Ее слова барабанили по холодному панцирю отчуждения Марта.

— Мэлько был в плену, но и там не терял милосердия и заботился о других, забыв полностью о себе; молил Валар на коленях, чтобы они пощадили его народ! А ты ради своих ничего не желаешь делать, но говоришь, что жестоки именно мы, Темные! Ты просила за своих товарищей, но это оказалось тщетно: когда это было? О чем ты говоришь? Я первый раз слышу, что ты о ком-то просила, когда же это случилось? То, что ты заключила пари, уж не вина ли это твоей гордыни? Не была ли ты уверена, что Повелитель не способен творить, как и все мы, Темные? И тогда ты спорила не ради помощи пленникам, ты спорила, потому что считала Гортхаура хуже себя. — Как же прав был Больдог! Когда Линаэвэн предложили извиниться или обещали наказать ее родича, она и бровью не повела, но позже стала во всем винить Повелителя и Больдога. Теперь она не желает вытащить из тюрьмы своих товарищей, но вновь винит во всем Темных.— Увы, Линаэвэн, я боюсь, мы не сможем с тобой говорить о добре. Для нас добро очень разное. Ты спрашиваешь меня, где мои братья по Твердыне проявляли бы добро и милосердие, но ты… не умеешь проявлять добро и милосердие сама и не умеешь ценить то, что тебе дается. А того, кто вечно требует, и при том ему вечно мало… не насытить.

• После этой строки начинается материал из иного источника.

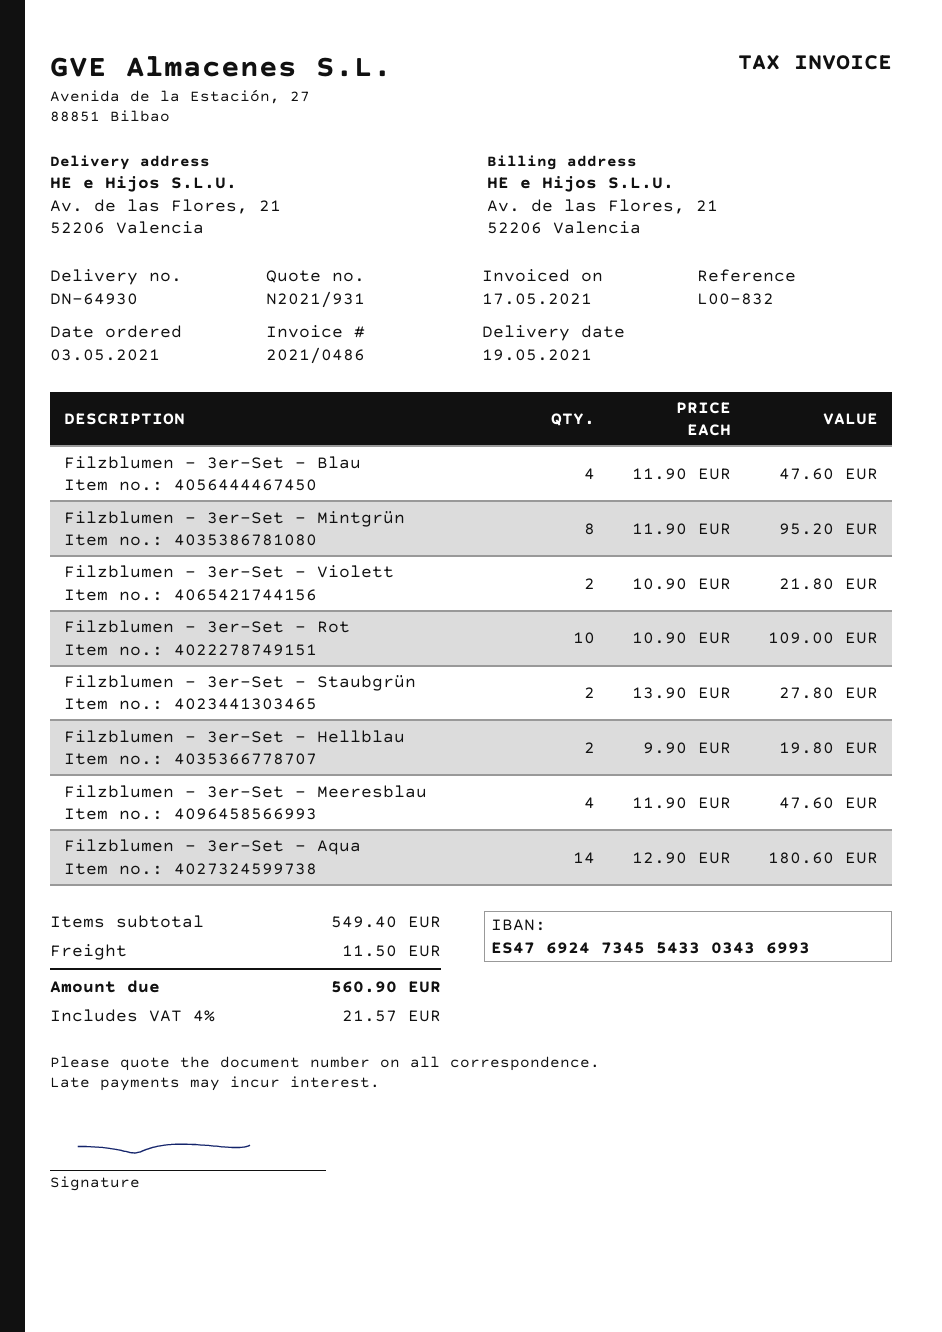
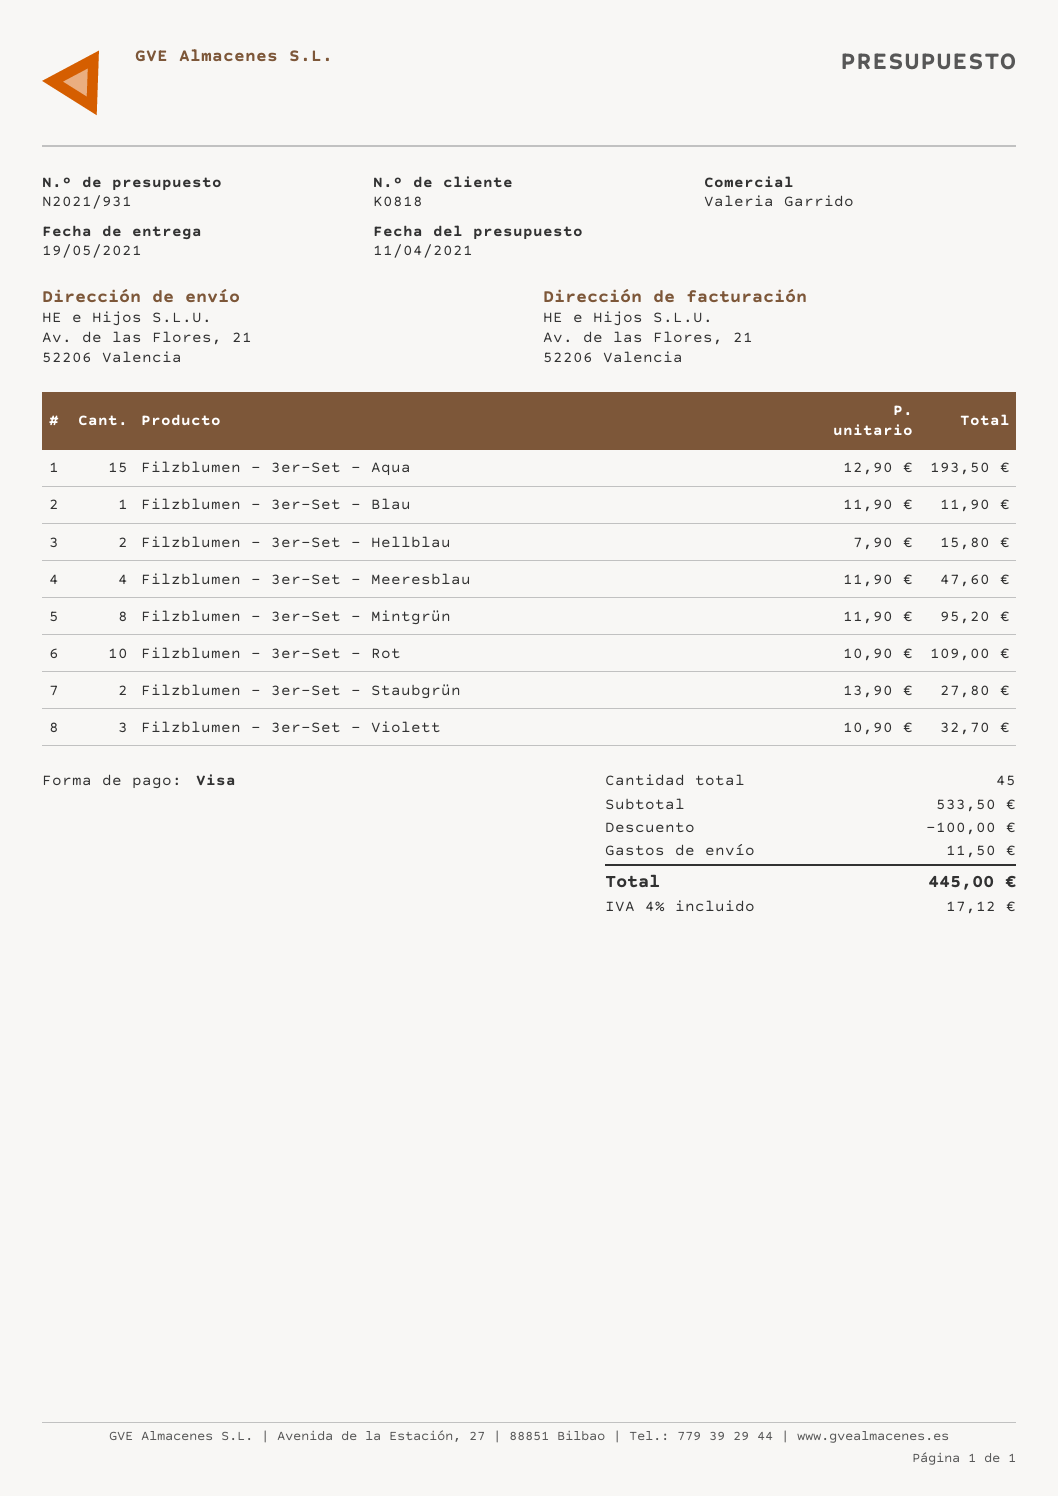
Filzblumen – 3er-Set – Blau: 4 x 11.90 = 47.60 -> 1 x 11.90 = 11.90
Filzblumen – 3er-Set – Violett: 2 x 10.90 = 21.80 -> 3 x 10.90 = 32.70
Filzblumen – 3er-Set – Hellblau: 2 x 9.90 = 19.80 -> 2 x 7.90 = 15.80
Filzblumen – 3er-Set – Aqua: 14 x 12.90 = 180.60 -> 15 x 12.90 = 193.50
subtotal: 549.40 -> 533.50
discount: none -> 100.00
tax: 4% = 21.57 -> 4% = 17.12
total: 560.90 -> 445.00

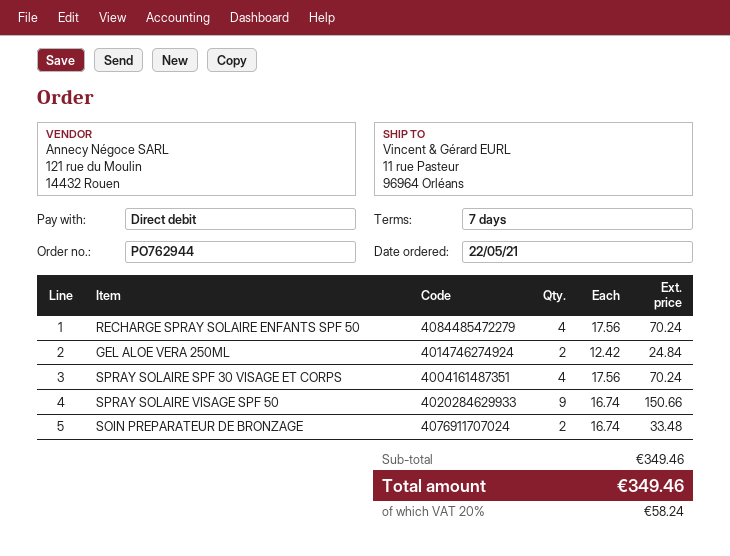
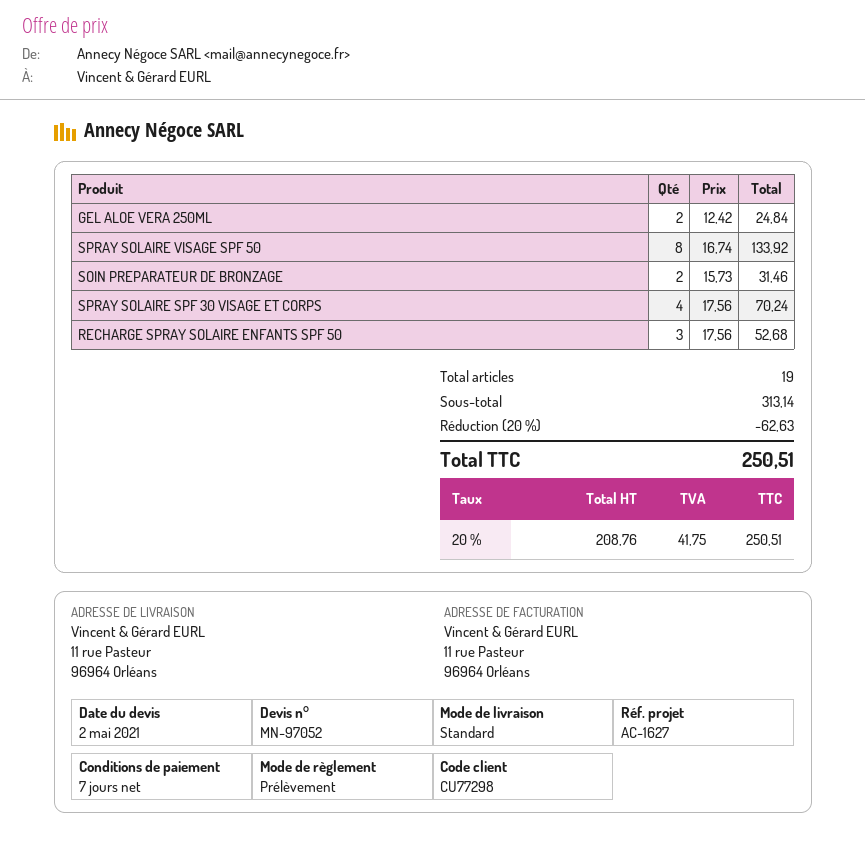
RECHARGE SPRAY SOLAIRE ENFANTS SPF 50: 4 x 17.56 = 70.24 -> 3 x 17.56 = 52.68
SPRAY SOLAIRE VISAGE SPF 50: 9 x 16.74 = 150.66 -> 8 x 16.74 = 133.92
SOIN PREPARATEUR DE BRONZAGE: 2 x 16.74 = 33.48 -> 2 x 15.73 = 31.46
subtotal: 349.46 -> 313.14
discount: none -> 20% = 62.63
tax: 20% = 58.24 -> 20% = 41.75
total: 349.46 -> 250.51

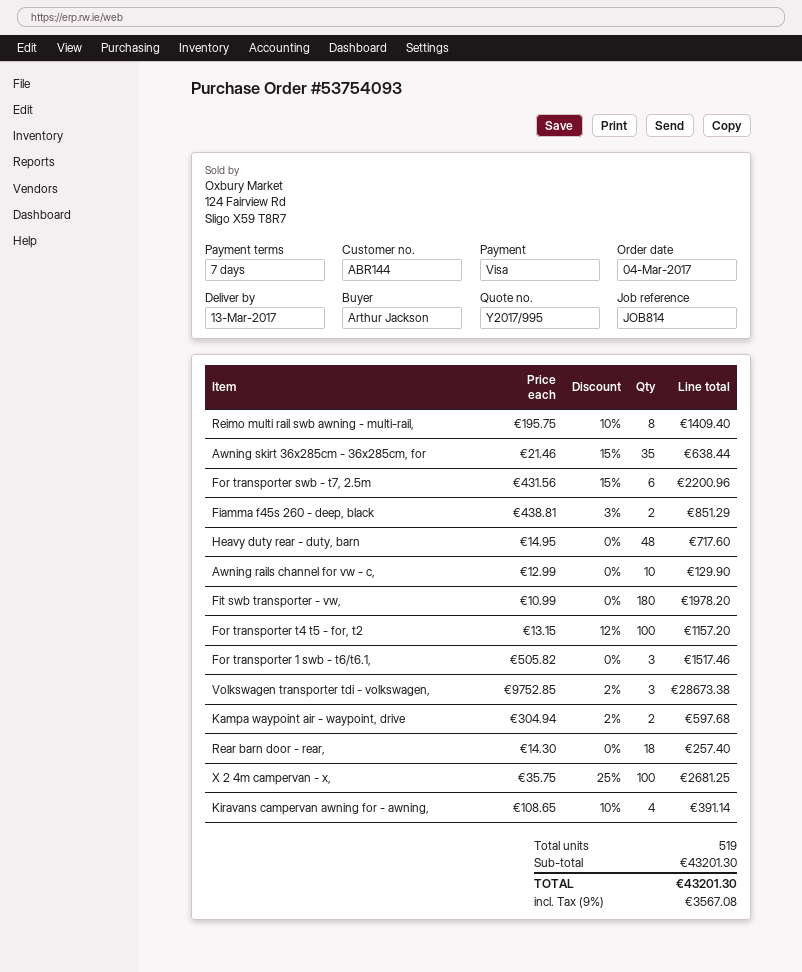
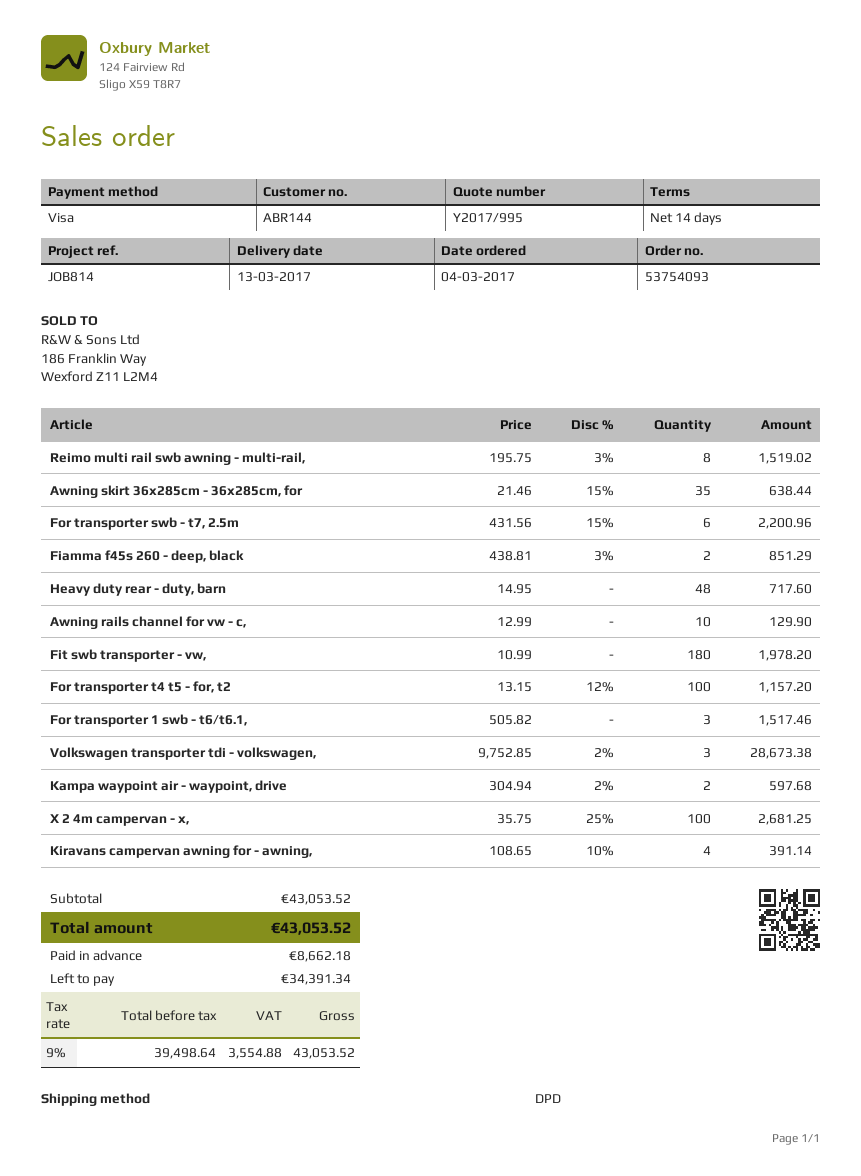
payment terms: 7 days -> 14 days
Reimo multi rail swb awning - multi-rail,: 8 x 195.75 - 10% = 1409.40 -> 8 x 195.75 - 3% = 1519.02
Rear barn door - rear,: 18 x 14.30 = 257.40 -> none
subtotal: 43201.30 -> 43053.52
tax: 9% = 3567.08 -> 9% = 3554.88
total: 43201.30 -> 43053.52

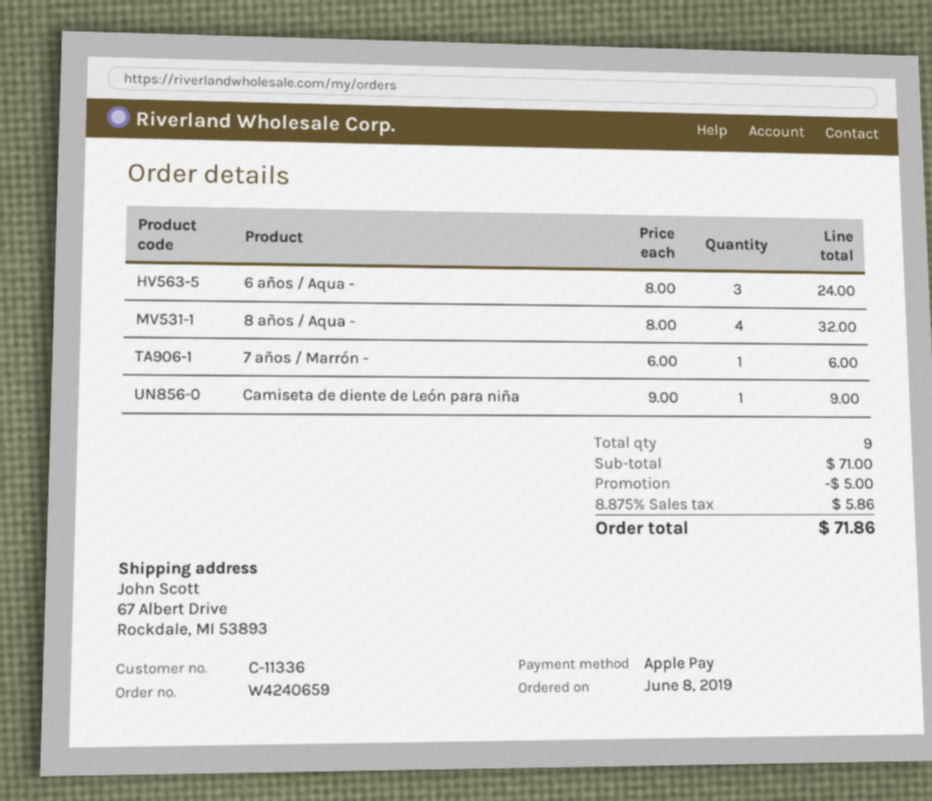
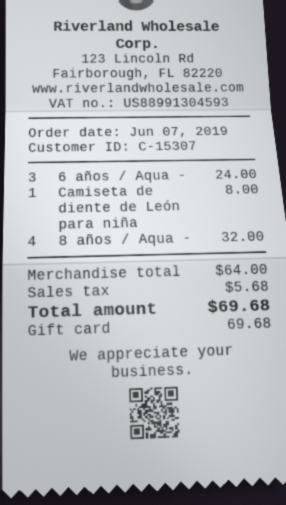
order date: 2019-06-08 -> 2019-06-07
customer number: C-11336 -> C-15307
payment method: Apple Pay -> gift card
7 años / Marrón -: 1 for 6.00 -> none
Camiseta de diente de León para niña: 1 for 9.00 -> 1 for 8.00
subtotal: 71.00 -> 64.00
discount: 5.00 -> none
tax: 5.86 -> 5.68
total: 71.86 -> 69.68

— Извини, что мне не всегда удается смотреть как бы с вашей стороны, — тихо произнесла Линаэвэн. — Ведь мне самой больно. Возможно, я не сказала бы так о Больдоге, если бы сочла его слова правдой; это так же, как и ты не веришь мне… попробуй понять, что мне трудно говорить и думать о нем хорошо; как и ты не веришь мне, и я хотела бы, чтобы и ты смотрел не только со своей стороны. Я благодарна тебе за сочувствие и поддержку, но попробуй вспомнить, как я на том самом ужине просила, чтобы кто-либо обратился к Гортхауру, я попросила, чтобы никого больше не наказывали за других или хотя бы за меня. Тебе, наверное, тоже было тяжело, и потому ты сейчас говоришь, что первый раз слышишь об этом. И ты заблуждаешься, считая, что я затаила злобу; уходя, я пожелала твоим товарищам добра, а сегодня сказала тебе об Эвеге. И признала, что Ханор немногословен, а не дурно ко мне относится: у меня нет причин считать иначе. Нам трудно понять друг друга, но можно постараться. И потому я попросила тебя показать мне то добро, что, видимо, часто видишь ты: чтобы к этому добру не примешивались противостояние и обида.